***
— Кто ты? — Джеймс Бьюкенен Барнс 107 пехотный. — Неверный ответ. Разряд тока. И так раз за разом уже больше двух недель под прицелом четырех камер. Он понимал, камеры нужны для чистоты эксперимента. И снова все по-новой. Несколько глотков из бутылки, он в первый же день разбил чертов стакан, они конечно приносили еще, но смысла явно не было. — Кто ты? — Джеймс Бьюкенен Барнс… Разряд. — Кто ты? — Джеймс… Разряд. — Как на счет небольшого договора? Он подошел совсем близко. Фактически нашептывал свое предложение на ухо, как змей искуситель. Руки ещё-не-солдата дёргаются, но они слишком крепко прикованы к стулу. — Так как? — А если соврешь? — То точно попаду в ад. — Ты и так точно попадешь в ад. — Вымученное, сказанное вовсе не в шутку. Смех. Может виной всему алкоголь, доза которого в его организме никогда не достигнет нуля, а может и подкравшееся сумасшествие. — Не сомневаюсь! — он улыбается почти открыто. — Вот поэтому ты мне и нравишься. А теперь серьезно, если я не сдержу свое слово, ты об этом даже не узнаешь. — Ладно. Будто он мог сказать что-то другое. А господин сумасшедший ученый только улыбнулся: «И быть не могло иначе». — Кто ты? — Зимний солдат, призванный исполнять волю гидры. — Хороший мальчик. Заслужил. — И подносит к его губам бутылку красного полусухого.

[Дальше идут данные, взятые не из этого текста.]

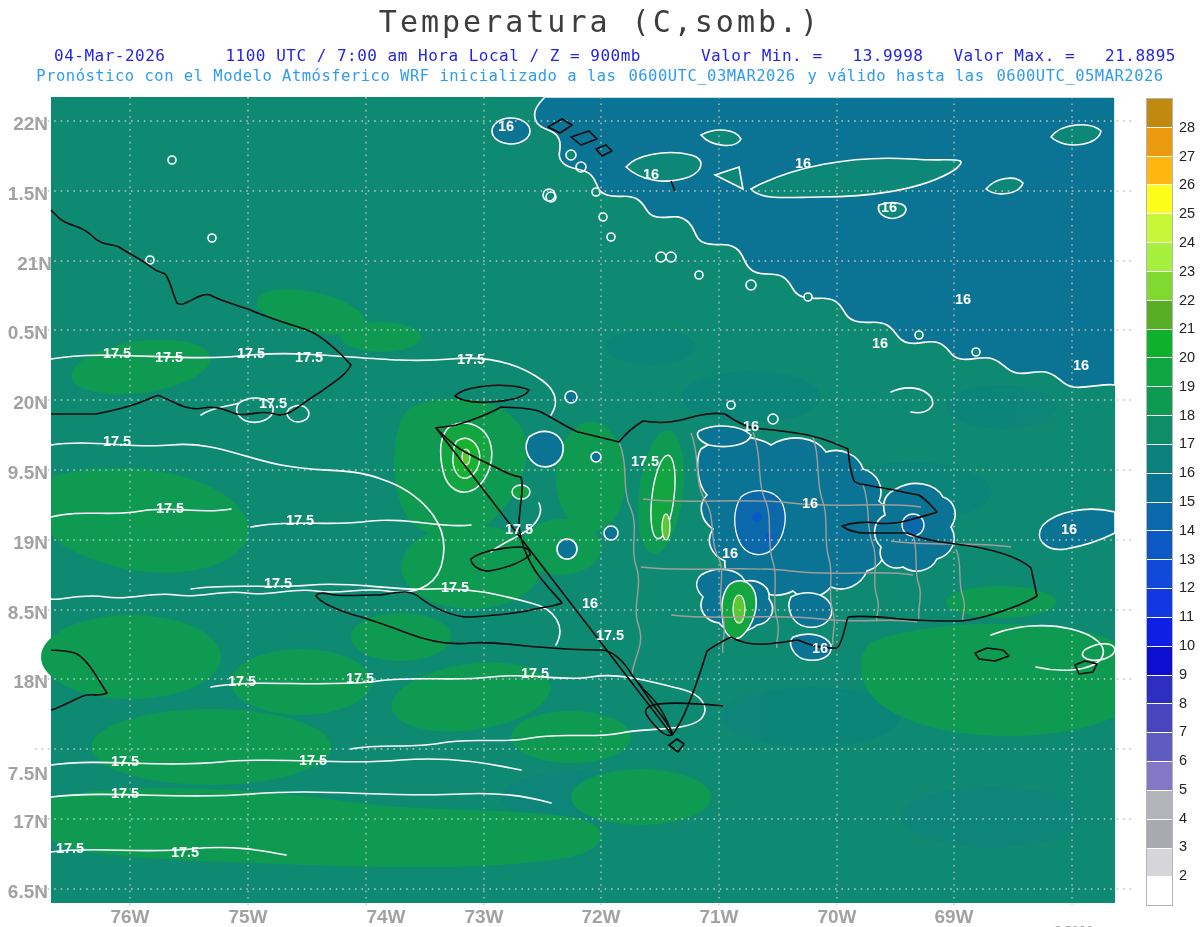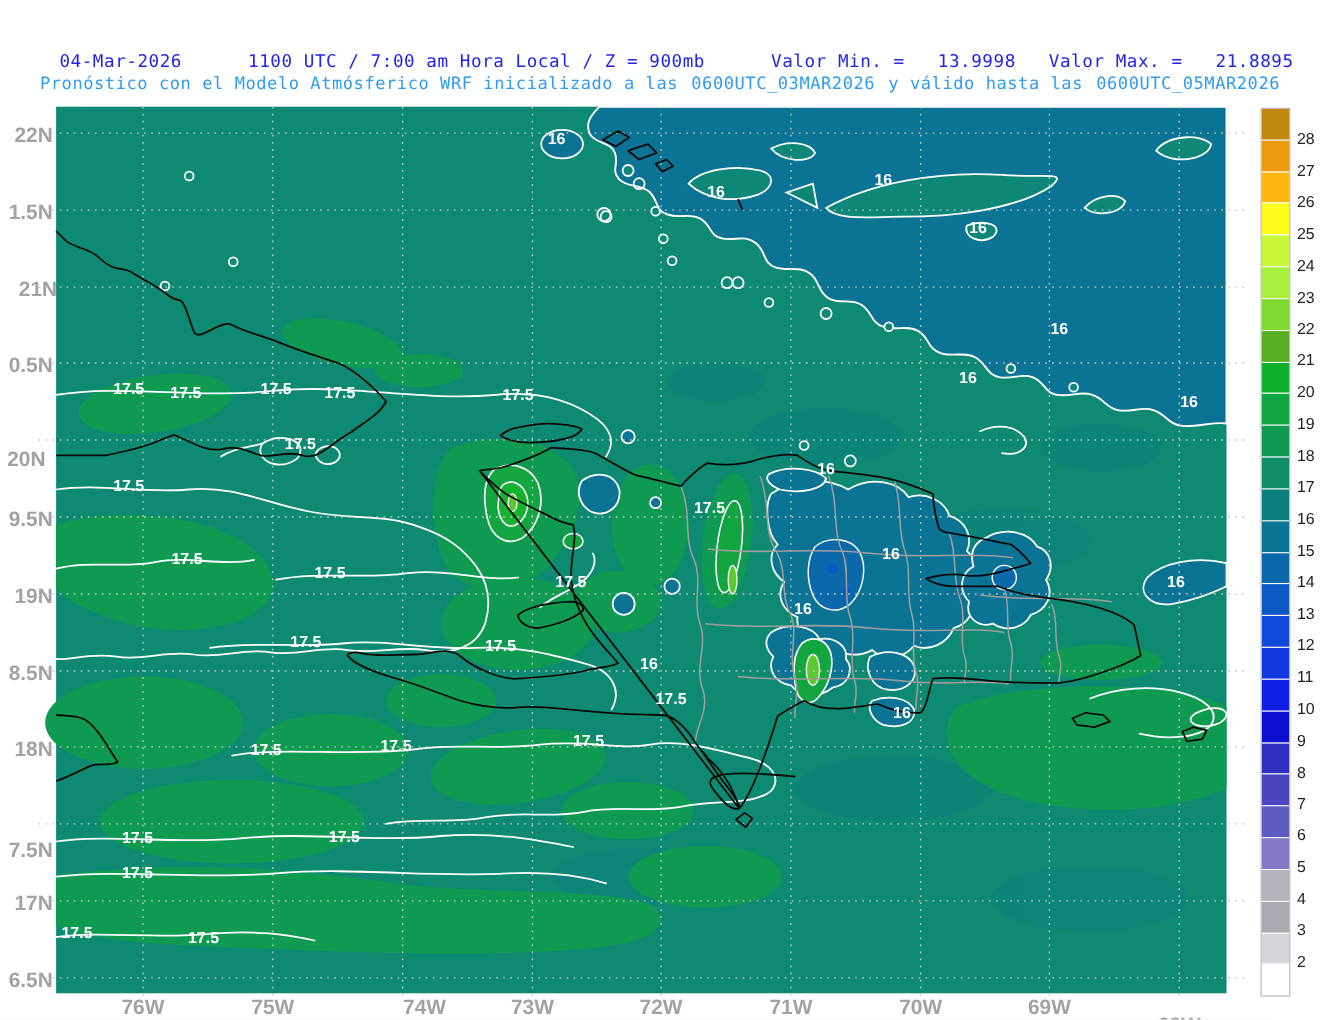--- a/index.html
+++ b/index.html
@@ -31,31 +31,32 @@
   #logo .pi{color:#2f49e0;position:relative;margin-right:2px;}
   #logo .pi .acc{position:absolute;top:-7px;right:-3px;color:#e02424;font-size:13px;}
   .contour-lbl{fill:#ffffff;font-family:"Liberation Sans",sans-serif;font-size:14.5px;
         font-weight:bold;text-anchor:middle;}
 </style>
 </head>
 <body>
 
 <div id="stage">
 
+  <div class="title">Temperatura (C,somb.)</div>
 
   <div class="sub1"><span class="grp">04-Mar-2026</span><span class="grp">1100 UTC / 7:00 am Hora Local / Z = 900mb</span><span class="grp">Valor Min. =</span><span>13.9998</span><span class="grp">Valor Max. =</span><span>21.8895</span></div>
 
   <div class="sub2"><span class="grp">Pronóstico con el Modelo Atmósferico WRF inicializado a las</span><span class="grp">0600UTC_03MAR2026</span><span class="grp">y válido hasta las</span><span class="grp">0600UTC_05MAR2026</span></div>
 
   <div id="lat-labels">
       <div class="axis-label lat-label" style="left: 0px; top: 113px;">22N</div>
       <div class="axis-label lat-label" style="left: 0px; top: 183px;">1.5N</div>
       <div class="axis-label lat-label" style="left: 4px; top: 253px;">21N</div>
       <div class="axis-label lat-label" style="left: 0px; top: 322px;">0.5N</div>
-      <div class="axis-label lat-label" style="left: 0px; top: 408px; text-align: center;">20N</div>
+      <div class="axis-label lat-label" style="left: 0px; top: 392px;">20N</div>
       <div class="axis-label lat-label" style="left: 0px; top: 462px;">9.5N</div>
       <div class="axis-label lat-label" style="left: 0px; top: 532px;">19N</div>
       <div class="axis-label lat-label" style="left: 0px; top: 602px;">8.5N</div>
       <div class="axis-label lat-label" style="left: 0px; top: 671px;">18N</div>
       <div class="axis-label lat-label" style="left: 0px; top: 741px; margin-top: 22px;">7.5N</div>
       <div class="axis-label lat-label" style="left: 0px; top: 811px;">17N</div>
       <div class="axis-label lat-label" style="left: 0px; top: 881px;">6.5N</div>
     </div>
   <div id="lon-labels">
       <div class="axis-label lon-label" style="left: 108px; top: 906px;">76W</div>

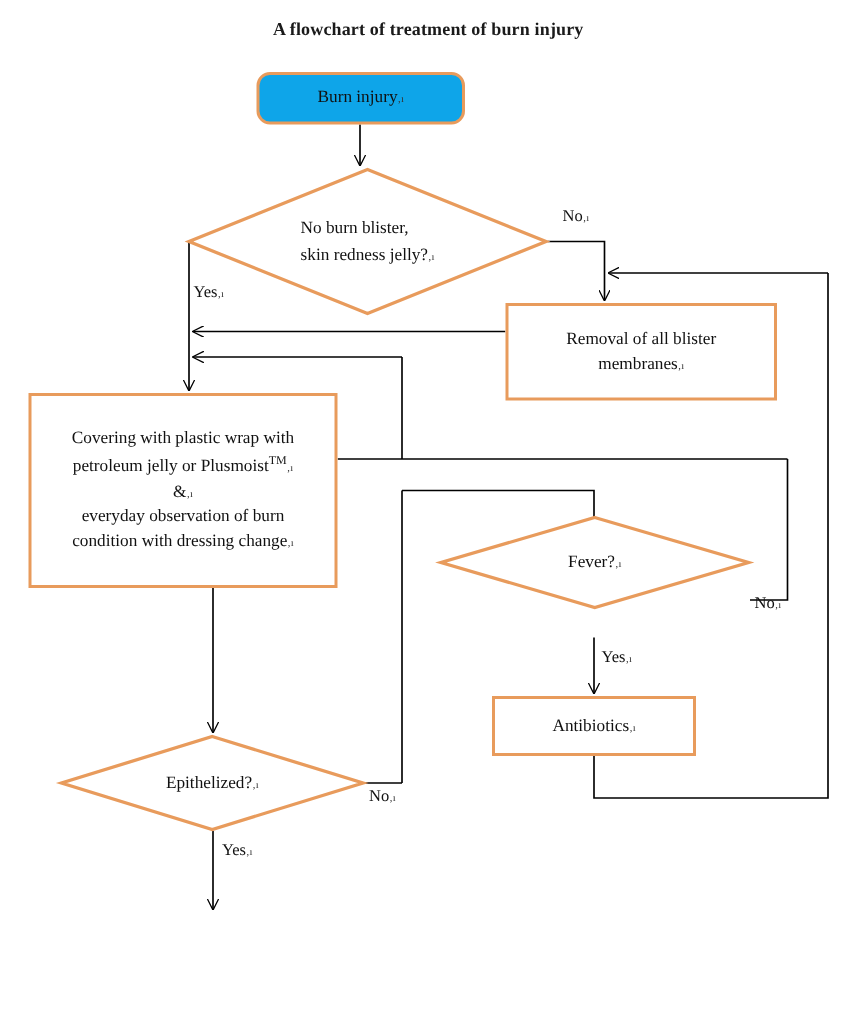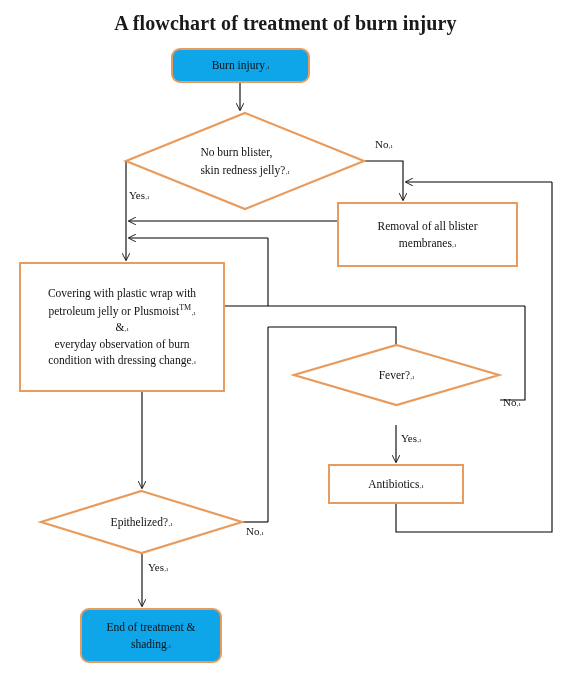--- a/index.html
+++ b/index.html
@@ -20,21 +20,21 @@
     width: 571px;
     height: 673px;
   }
   .chart-title {
     position: absolute;
     left: 0;
     top: 12px;
     width: 571px;
     text-align: center;
     font-family: "Liberation Serif", "DejaVu Serif", serif;
-    font-size: 20px;
+    font-size: 12px;
     font-weight: bold;
     color: #1a1a1a;
     letter-spacing: 0.1px;
   }
   svg.wires {
     position: absolute;
     left: 0; top: 0;
     width: 571px;
     height: 673px;
     pointer-events: none;
@@ -218,26 +218,20 @@
     <svg width="203" height="64" viewBox="0 0 203 64">
       <polygon points="101.5,1 202,32 101.5,63 1,32"></polygon>
     </svg>
     <div class="diamond-text">
       <div>
         <span>Epithelized?</span><span class="tail">‚ı</span>
       </div>
     </div>
   </div>
 
-  <div class="node rounded" style="left:80px; top:608px; width:142px; height:55px;">
-    <div class="node-label">
-      <span>End of treatment &amp;</span><br>
-      <span>shading</span><span class="tail">‚ı</span>
-    </div>
-  </div>
 
   <div class="edge-label" style="left:375px; top:138px;">
     <span>No</span><span class="tail">‚ı</span>
   </div>
   <div class="edge-label" style="left:129px; top:189px;">
     <span>Yes</span><span class="tail">‚ı</span>
   </div>
   <div class="edge-label" style="left:503px; top:396px;">
     <span>No</span><span class="tail">‚ı</span>
   </div>

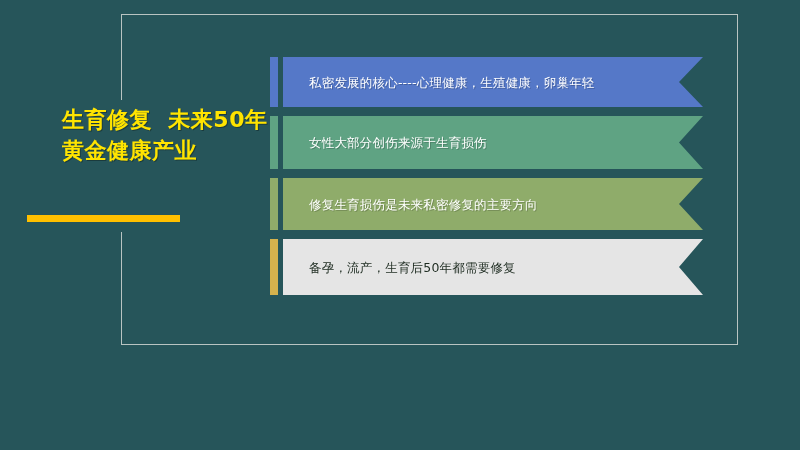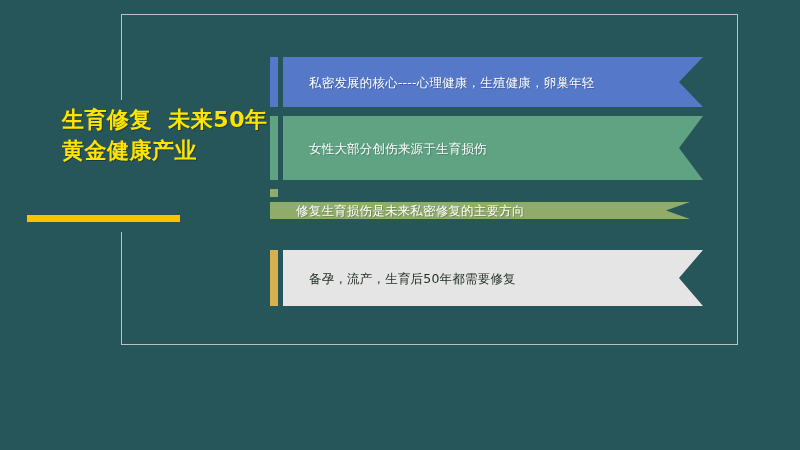--- a/index.html
+++ b/index.html
@@ -122,29 +122,29 @@
   <div class="banners">
 
     <div class="banner-row" style="height: 50px;">
       <div class="banner-tab" style="background: rgb(85, 120, 200);"></div>
       <div class="banner-gap"></div>
       <div class="banner-body" style="background: rgb(85, 120, 200);">
         <div class="banner-label light" style="color: rgb(255, 255, 255);">私密发展的核心----心理健康，生殖健康，卵巢年轻</div>
       </div>
     </div>
 
-    <div class="banner-row" style="height: 64px;">
+    <div class="banner-row" style="height: 53px;">
       <div class="banner-tab" style="background: rgb(95, 163, 131);"></div>
       <div class="banner-gap"></div>
       <div class="banner-body" style="background: rgb(95, 163, 131);">
         <div class="banner-label light" style="color: rgb(255, 255, 255);">女性大部分创伤来源于生育损伤</div>
       </div>
     </div>
 
-    <div class="banner-row" style="height: 52px; flex-direction: column;">
+    <div class="banner-row" style="height: 52px;">
       <div class="banner-tab" style="background: rgb(143, 172, 106);"></div>
       <div class="banner-gap"></div>
       <div class="banner-body" style="background: rgb(143, 172, 106);">
         <div class="banner-label light" style="color: rgb(255, 255, 255);">修复生育损伤是未来私密修复的主要方向</div>
       </div>
     </div>
 
     <div class="banner-row" style="height: 56px;">
       <div class="banner-tab" style="background: rgb(213, 178, 77);"></div>
       <div class="banner-gap"></div>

И вот он больше не человек, а оружие, в первую очередь, в голове у человека, которого ненавидит больше всех на свете, человека, который его сломает, уже начал.***
Их отношения с самого начала были такими. Чистая токсичность, чистое пользование. Для него солдат просто оружие, его лучший проект. Покорный, идеально выполняющий приказы. Не придраться. А главное — пустой. У зимнего солдата нет прошлого, нет будущего. Только сейчас и только во время заданий, дальше его остужают при температуре во много раз ниже нуля ровно до следующего задания. Такова его жизнь после встречи с личным адом. Тем не менее, его личный ад ни разу не отдал ему приказ кого-то убить. Его личный ад и сам давно не может отдать приказ. Он тоже заморожен. — Желание. Семнадцать. Ржавый… — Остановись. — Рассвет. Печь. Девять… — и всё с чувством, с расстановкой. — Да хватит, хватит, хватит — кажется, солдат на пределе, как нехорошо. — Так заставь меня замолчать. Хватит вести себя как жертва. — Он и есть жертва. — А ты вообще не лезь, лучший друг. Ехидство, нервозность, желание произнести чертовы слова и подчинить его себе — это все явные знаки недостатка алкоголя в крови. Видимо он опустился ниже смертельной дозы. Он уже почти чувствует дрожь рук, почти прыгает в бездну безумия, почти заканчивает код, который сам и составил. К счастью эти люди, жизни которых он точно испортил, считают его другом. Может и не другом, но приятелем точно. — Пей. — Ты же знаешь мое отношение к виски, — говорит, морща нос, но руку тянет. — Пей что дают. И он пьет, и ему заметно легче. Дрожь, которая уже коснулась пальцев ушла, страх сдавливающий горло отступил. Полегчало. Он снова человек. Он снова может думать.***
Они всегда целуются после этого. Жарко, больно, до крови прикусывая губы. Им не нужно обсуждать случившееся, они и так все знают. Просто они оба изувечены. Изувечены друг другом, изувечены войной. А может все началось раньше? Для одного из них точно. Он бы и рад рассказать, вот только никто не спрашивает. Люди думают, что ему больно об этом говорить, и они не правы. Он искалечен, знатно побит жизнью, но никогда не стыдится и не жалеет о своих мыслях или решениях. А о чужих особенно не печется. Никто из них не был героем, но вот обоим представился шанс. Жаль, что дать шанс этим отношениям они не могут. Даже если ненависти сейчас нет, а только что-то на грани, даже если из интереса проглядывает отчаянное желание — эти отношения обречены. Обречены с их первой встречи.